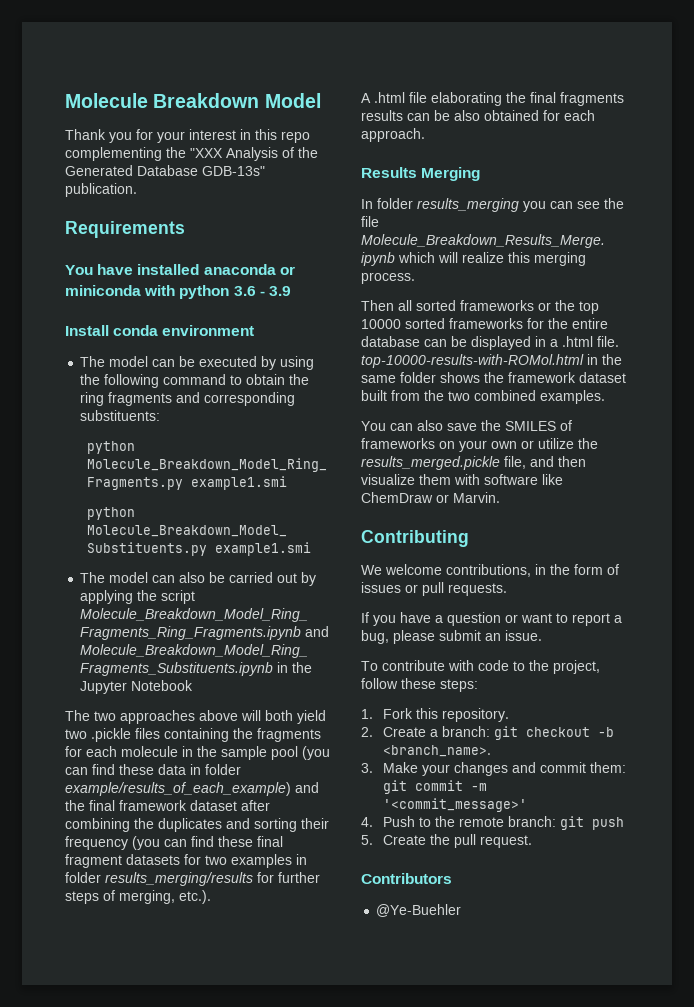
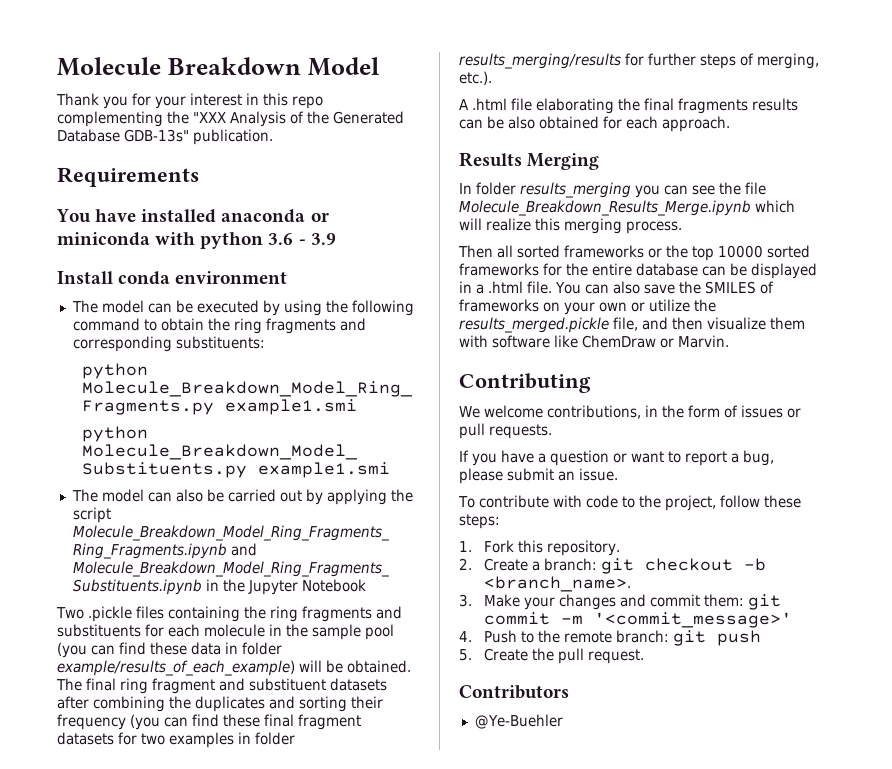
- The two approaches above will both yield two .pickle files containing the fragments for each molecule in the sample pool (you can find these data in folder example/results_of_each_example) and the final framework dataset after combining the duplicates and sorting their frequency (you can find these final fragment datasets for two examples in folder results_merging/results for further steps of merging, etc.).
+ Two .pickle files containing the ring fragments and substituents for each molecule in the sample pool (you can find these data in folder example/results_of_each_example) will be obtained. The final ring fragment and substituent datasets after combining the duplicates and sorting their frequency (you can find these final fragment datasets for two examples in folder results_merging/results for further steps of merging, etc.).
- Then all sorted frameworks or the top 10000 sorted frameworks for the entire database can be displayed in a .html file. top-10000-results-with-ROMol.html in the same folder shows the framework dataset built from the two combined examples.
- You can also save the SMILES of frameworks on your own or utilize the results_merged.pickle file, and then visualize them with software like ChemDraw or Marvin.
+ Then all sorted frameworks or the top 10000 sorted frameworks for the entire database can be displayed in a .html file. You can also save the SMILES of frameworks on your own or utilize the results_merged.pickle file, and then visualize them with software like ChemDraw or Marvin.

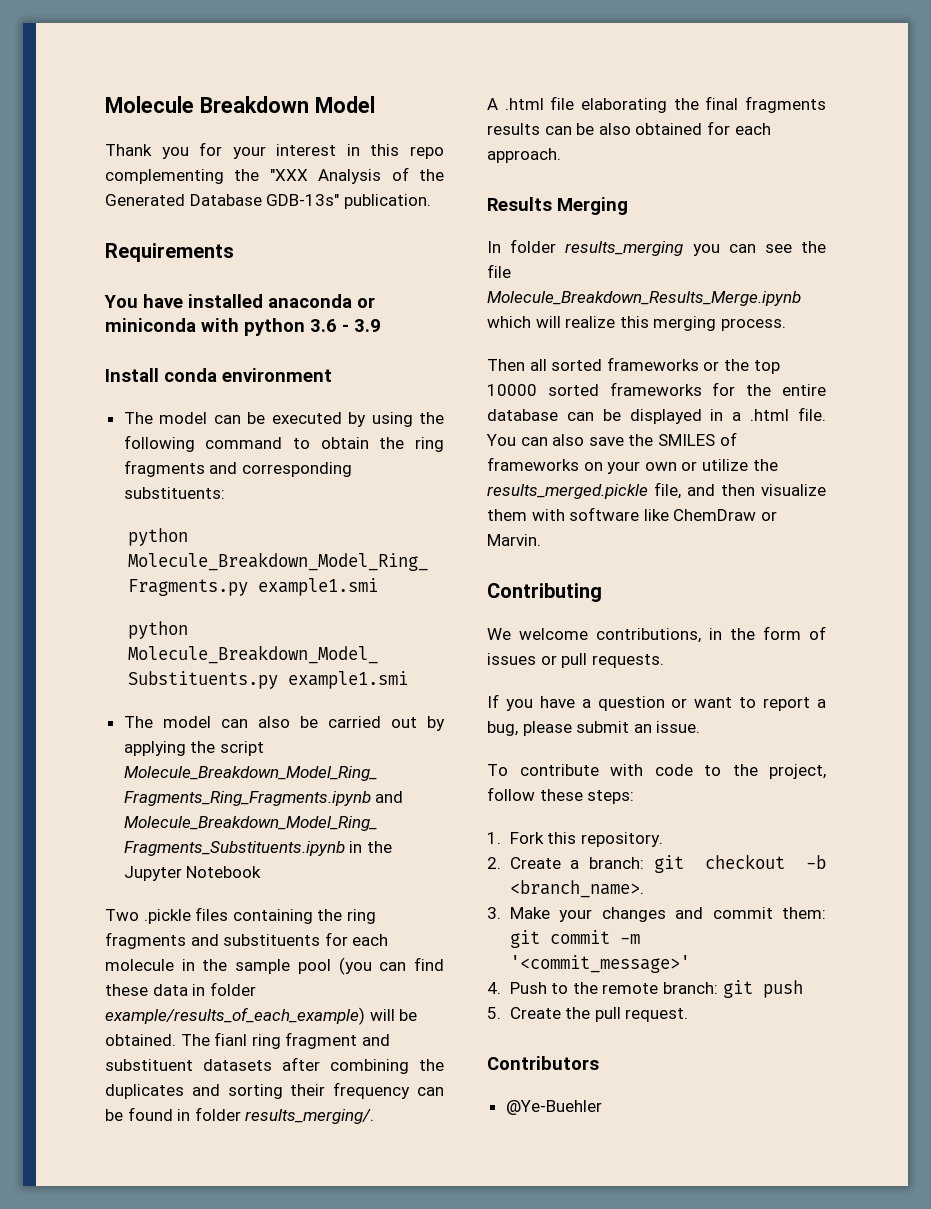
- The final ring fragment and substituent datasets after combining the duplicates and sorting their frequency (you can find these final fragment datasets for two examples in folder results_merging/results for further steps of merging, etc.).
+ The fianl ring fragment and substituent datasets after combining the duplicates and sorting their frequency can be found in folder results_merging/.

++++++++++++++++++++

* What to work on
From the line with "- You can also" down to the last line of the entries above, set down every line exactly, apart from the pictures.

* Final answer
- You can also save the SMILES of frameworks on your own or utilize the results_merged.pickle file, and then visualize them with software like ChemDraw or Marvin.
+ Then all sorted frameworks or the top 10000 sorted frameworks for the entire database can be displayed in a .html file. You can also save the SMILES of frameworks on your own or utilize the results_merged.pickle file, and then visualize them with software like ChemDraw or Marvin.

- The final ring fragment and substituent datasets after combining the duplicates and sorting their frequency (you can find these final fragment datasets for two examples in folder results_merging/results for further steps of merging, etc.).
+ The fianl ring fragment and substituent datasets after combining the duplicates and sorting their frequency can be found in folder results_merging/.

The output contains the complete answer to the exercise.